Nearly half of the subjects in this situation developed  definite MS two years later and just 10 percent of them no more displayed MS signs.

Amongst the subjects, 33 of them were injected with a live vaccine called Bacille Calmetter-Guerin and the others were given a placebo. The vaccine Bacille Calmetter-Guerin is used in other parts of the world but not in the U.S.

After this, for nearly six months the subjects underwent brain scans once a month. For a year, they were even given an MS drug called interferon beta-1a. After five years the development of disease was analyzed.

The researchers noticed that after the first six months, those who received the vaccine experienced less brain lesions, signs of MS, compared to those who were assigned a placebo. Vaccinated subjects had three and placebo subjects had seven.

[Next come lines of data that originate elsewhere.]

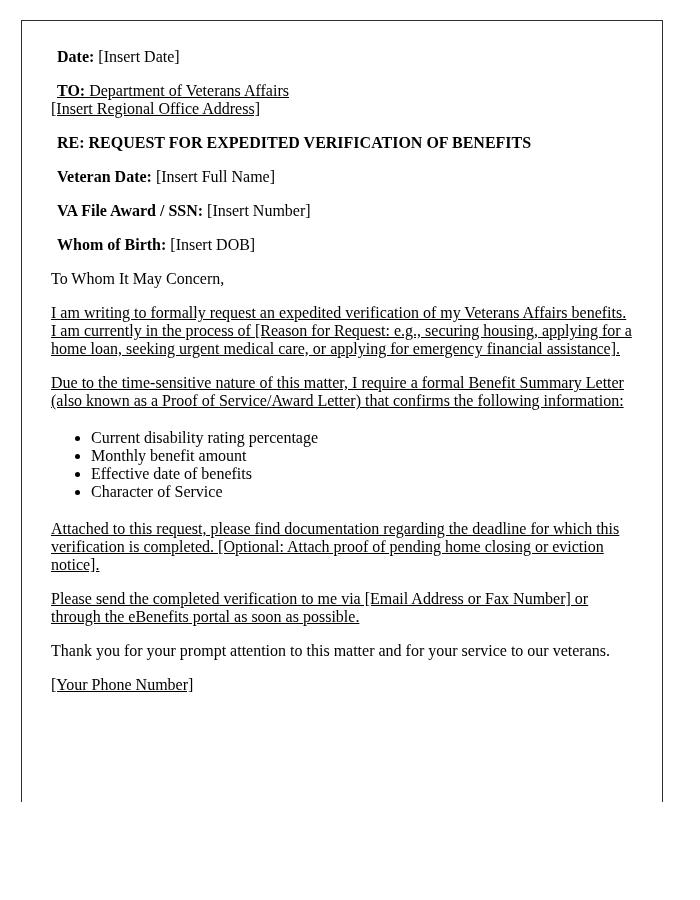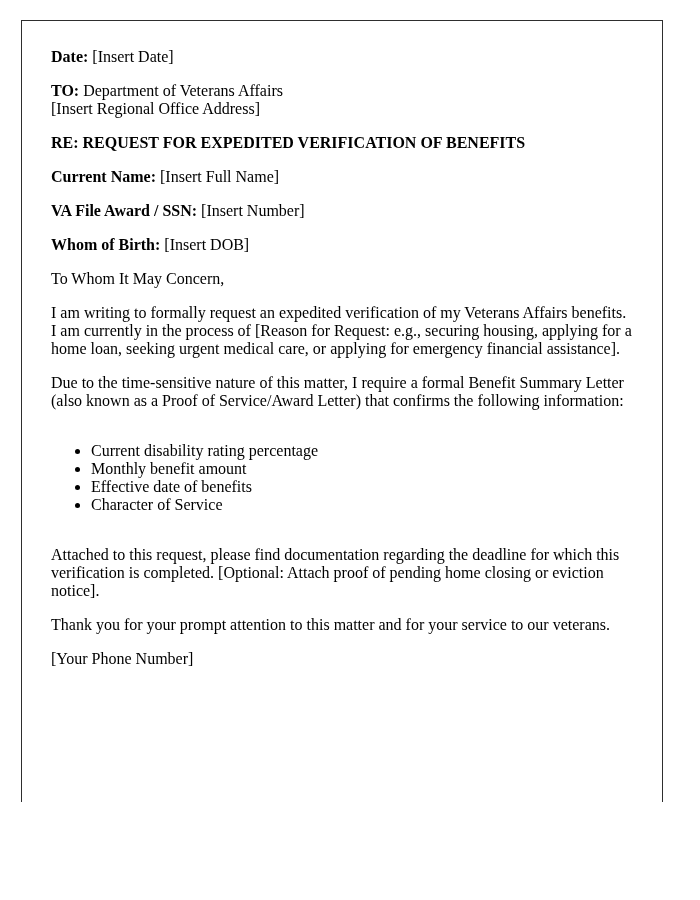"Date:" strong { margin-left: none -> 6px }
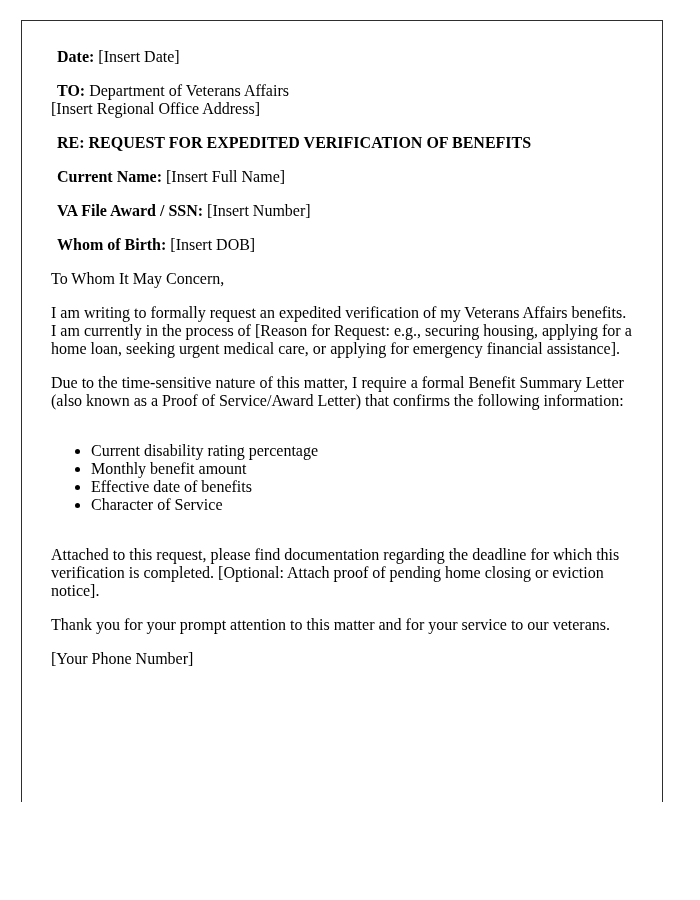"TO: Department of Veterans Affairs" .ln { text-decoration: none -> underline }
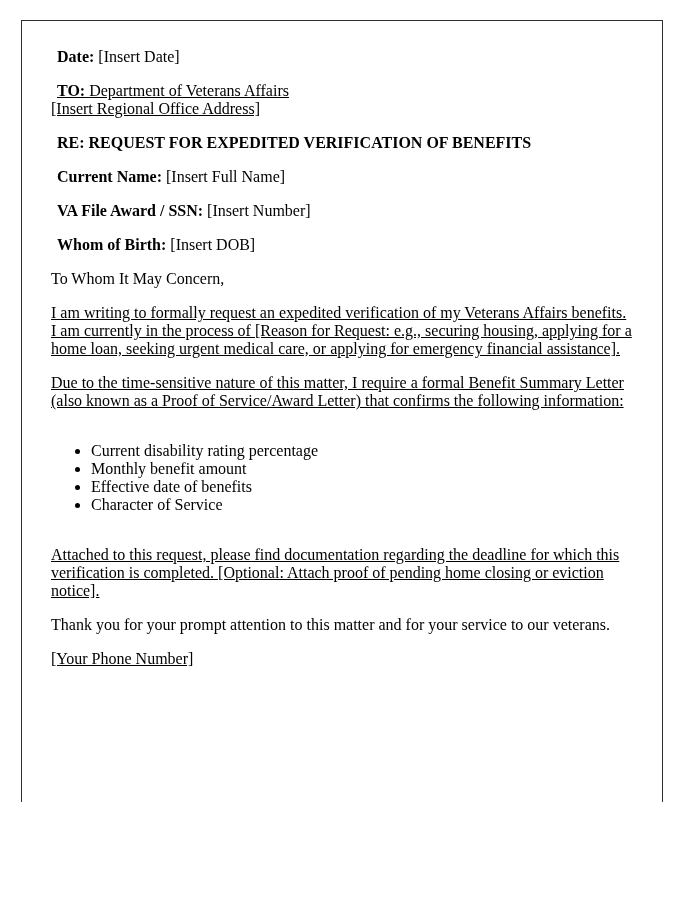"Current Name:" strong { text: Current Name -> Veteran Date }
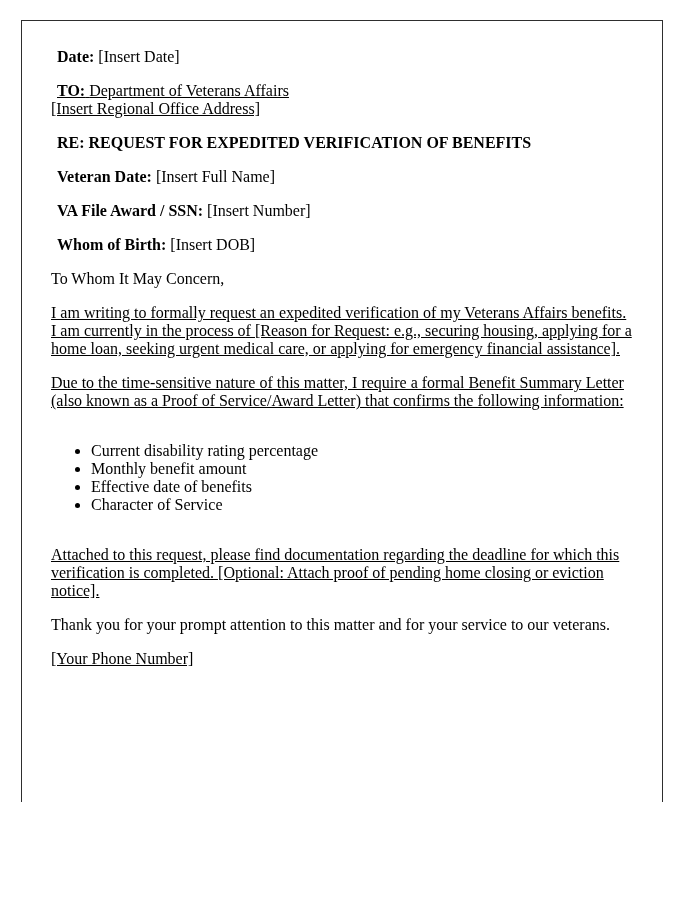"Current disability rating percentage" .page ul { margin: 32px 0 -> 19px 0 }
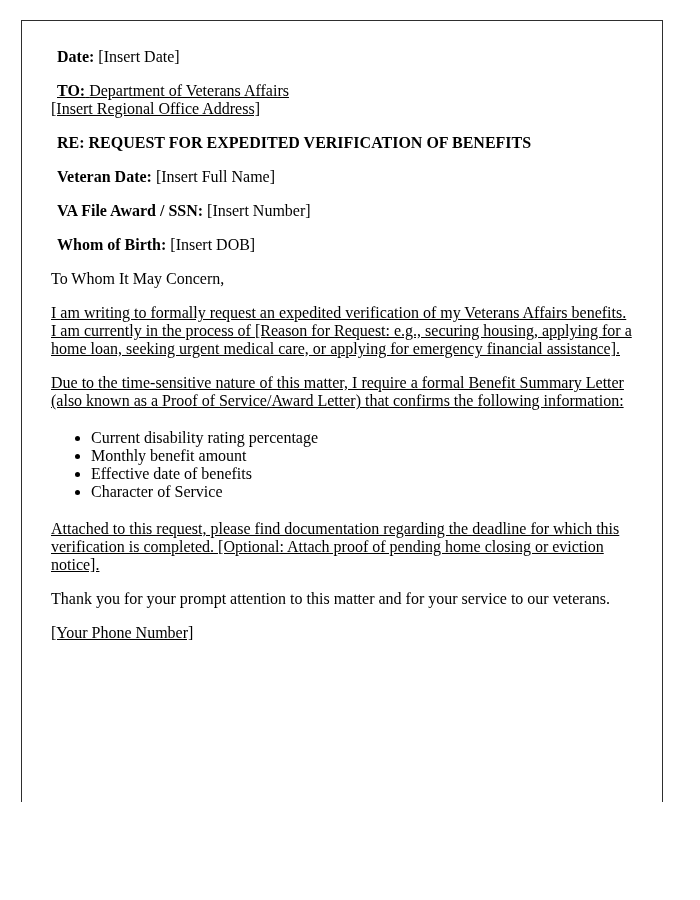"Please send the completed verification" p { html: none -> <p> <span>Please send the completed verification to me via [Email Address or Fax Number] or</span> <span>through the eBenefits portal as soon as possible.</span> </p> }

On the completion of the study almost 58 percent of those who were vaccinated did not develop MS compared to 30 percent of those who were given the placebo.

"These results are promising, but much more research needs to be done to learn more about the safety and long-term effects of this live vaccine," said study author Giovanni Ristori, MD, PhD, of Sapienza University of Rome in Italy. "Doctors should not start using this vaccine to treat MS or clinically isolated syndrome.

None of the subjects experienced any side effects.

Dennis Bourdette, MD, of Oregon Health & Science University in Portland says, "The theory is that exposure to certain infections early in life might reduce the risk of these diseases by inducing the body to develop a protective immunity."